• _RECORDS FOR THE TASK_

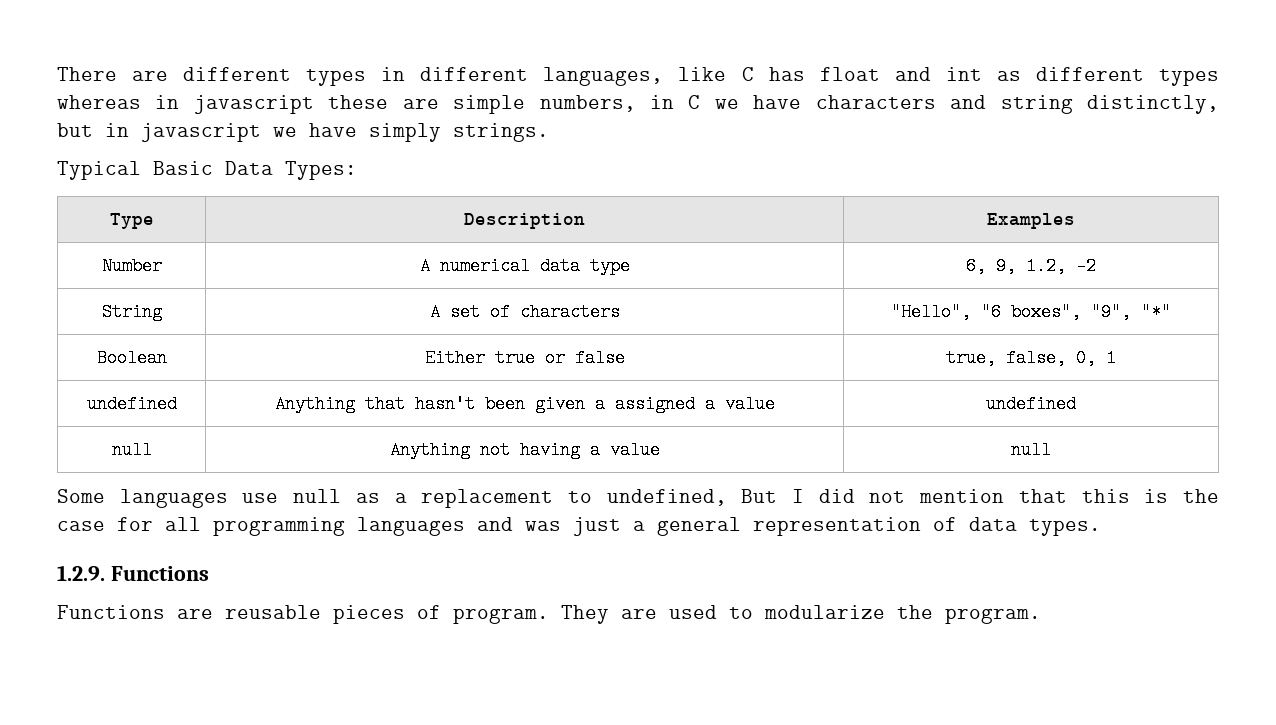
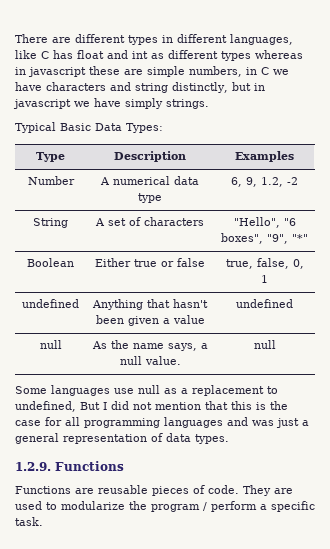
[614,395,715,413] assigned a -> (170, 321) none
[389,441,660,459] Anything not having a value -> [91,340,208,351] [119,356,181,365] As the name says, a null value.
[453,608,549,624] program. -> [208,485,239,494] code.
[945,608,1041,624] program. -> [151,501,315,512] [15,517,43,526] program / perform a specific task.

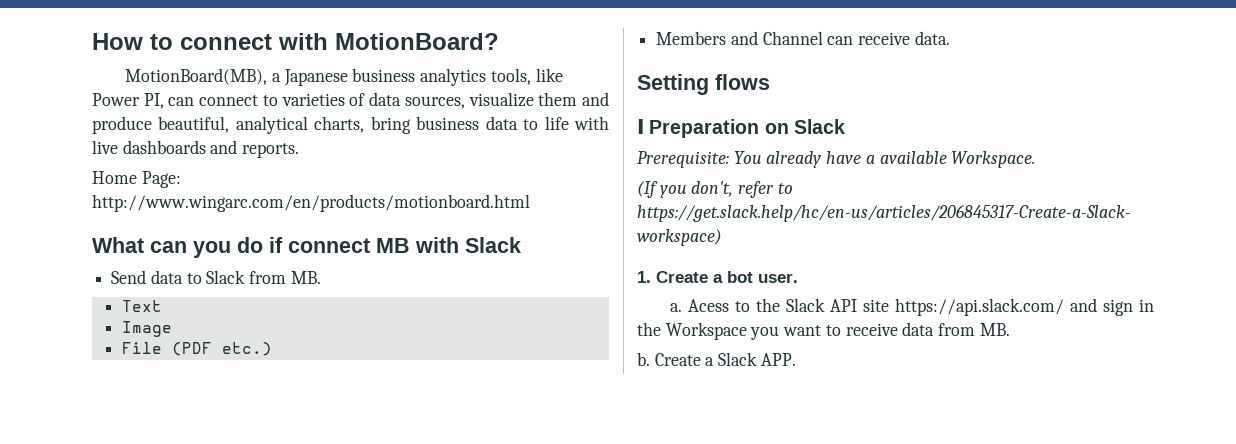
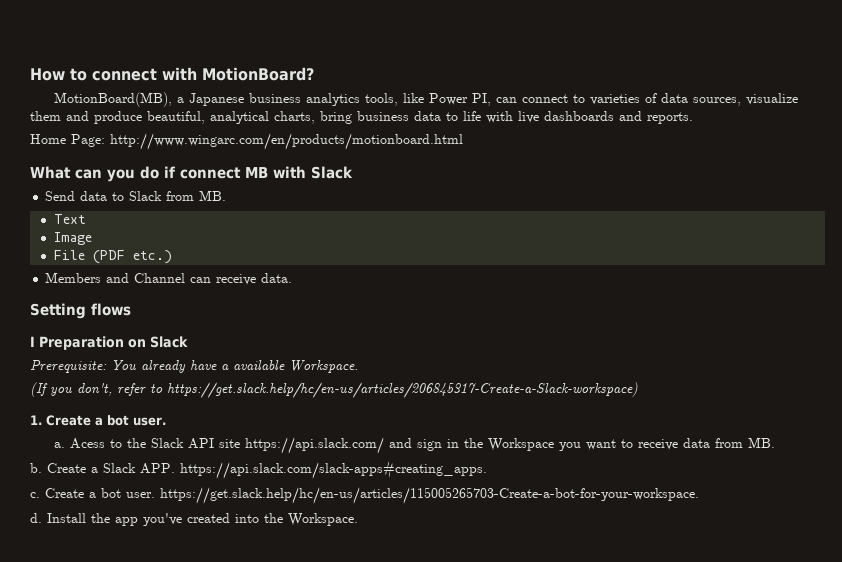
(796, 359) none -> [180,461,487,479] [30,487,699,504] [30,513,358,526] https://api.slack.com/slack-apps#creating_apps. // c. Create a bot user. https://get.slack.help/hc/en-us/articles/115005265703-Create-a-bot-for-your-workspace. // d. Install the app you've created into the Workspace.

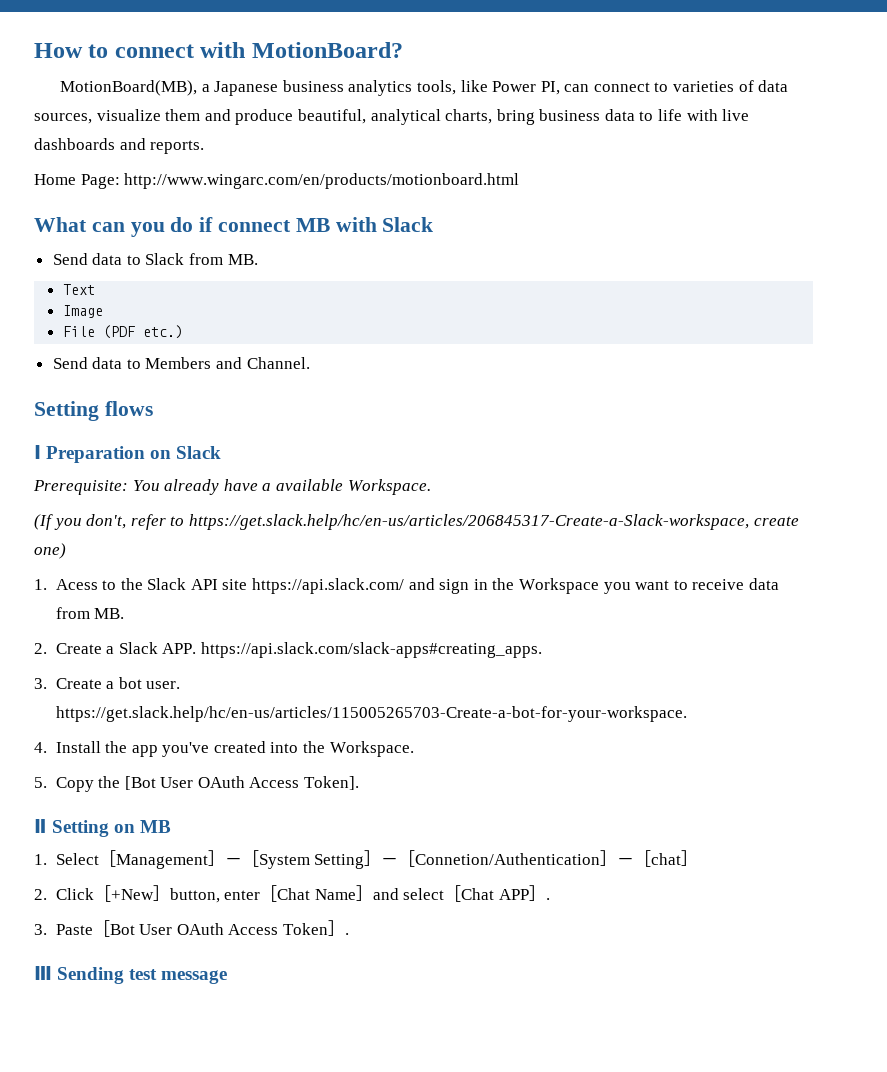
[45,272,293,285] Members and Channel can receive data. -> [52,357,310,369] Send data to Members and Channel.
[167,382,638,398] [30,415,166,426] [54,442,66,448] https://get.slack.help/hc/en-us/articles/206845317-Create-a-Slack-workspace) // 1. Create a bot user. // a. -> [188,514,799,530] [34,543,66,559] [34,579,47,590] https://get.slack.help/hc/en-us/articles/206845317-Create-a-Slack-workspace, create one) // 1.
[30,463,42,473] b. -> [34,643,47,654] 2.
[30,492,40,498] c. -> [34,678,47,689] 3.
[30,513,42,523] d. -> [34,742,47,753] 4.
(358, 519) none -> [34,776,360,792] [34,819,172,837] [34,850,699,869] [34,885,550,903] [34,920,349,937] [34,966,228,984] // 5. Copy the [Bot User OAuth Access Token]. // Ⅱ Setting on MB // 1. Select［Management］－［System Setting］－［Connetion/Authentication］－［chat］ // 2. Click［+New］button, enter［Chat Name］and select［Chat APP］. // 3. Paste［Bot User OAuth Access Token］. // Ⅲ Sending test message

• _REQUIREMENT_
You are asked to reproduce each line above exactly, but to exclude the pictures.

• _ANSWER BOX_
[614,395,715,413] assigned a -> (170, 321) none
[389,441,660,459] Anything not having a value -> [91,340,208,351] [119,356,181,365] As the name says, a null value.
[453,608,549,624] program. -> [208,485,239,494] code.
[945,608,1041,624] program. -> [151,501,315,512] [15,517,43,526] program / perform a specific task.

(796, 359) none -> [180,461,487,479] [30,487,699,504] [30,513,358,526] https://api.slack.com/slack-apps#creating_apps. // c. Create a bot user. https://get.slack.help/hc/en-us/articles/115005265703-Create-a-bot-for-your-workspace. // d. Install the app you've created into the Workspace.

[45,272,293,285] Members and Channel can receive data. -> [52,357,310,369] Send data to Members and Channel.
[167,382,638,398] [30,415,166,426] [54,442,66,448] https://get.slack.help/hc/en-us/articles/206845317-Create-a-Slack-workspace) // 1. Create a bot user. // a. -> [188,514,799,530] [34,543,66,559] [34,579,47,590] https://get.slack.help/hc/en-us/articles/206845317-Create-a-Slack-workspace, create one) // 1.
[30,463,42,473] b. -> [34,643,47,654] 2.
[30,492,40,498] c. -> [34,678,47,689] 3.
[30,513,42,523] d. -> [34,742,47,753] 4.
(358, 519) none -> [34,776,360,792] [34,819,172,837] [34,850,699,869] [34,885,550,903] [34,920,349,937] [34,966,228,984] // 5. Copy the [Bot User OAuth Access Token]. // Ⅱ Setting on MB // 1. Select［Management］－［System Setting］－［Connetion/Authentication］－［chat］ // 2. Click［+New］button, enter［Chat Name］and select［Chat APP］. // 3. Paste［Bot User OAuth Access Token］. // Ⅲ Sending test message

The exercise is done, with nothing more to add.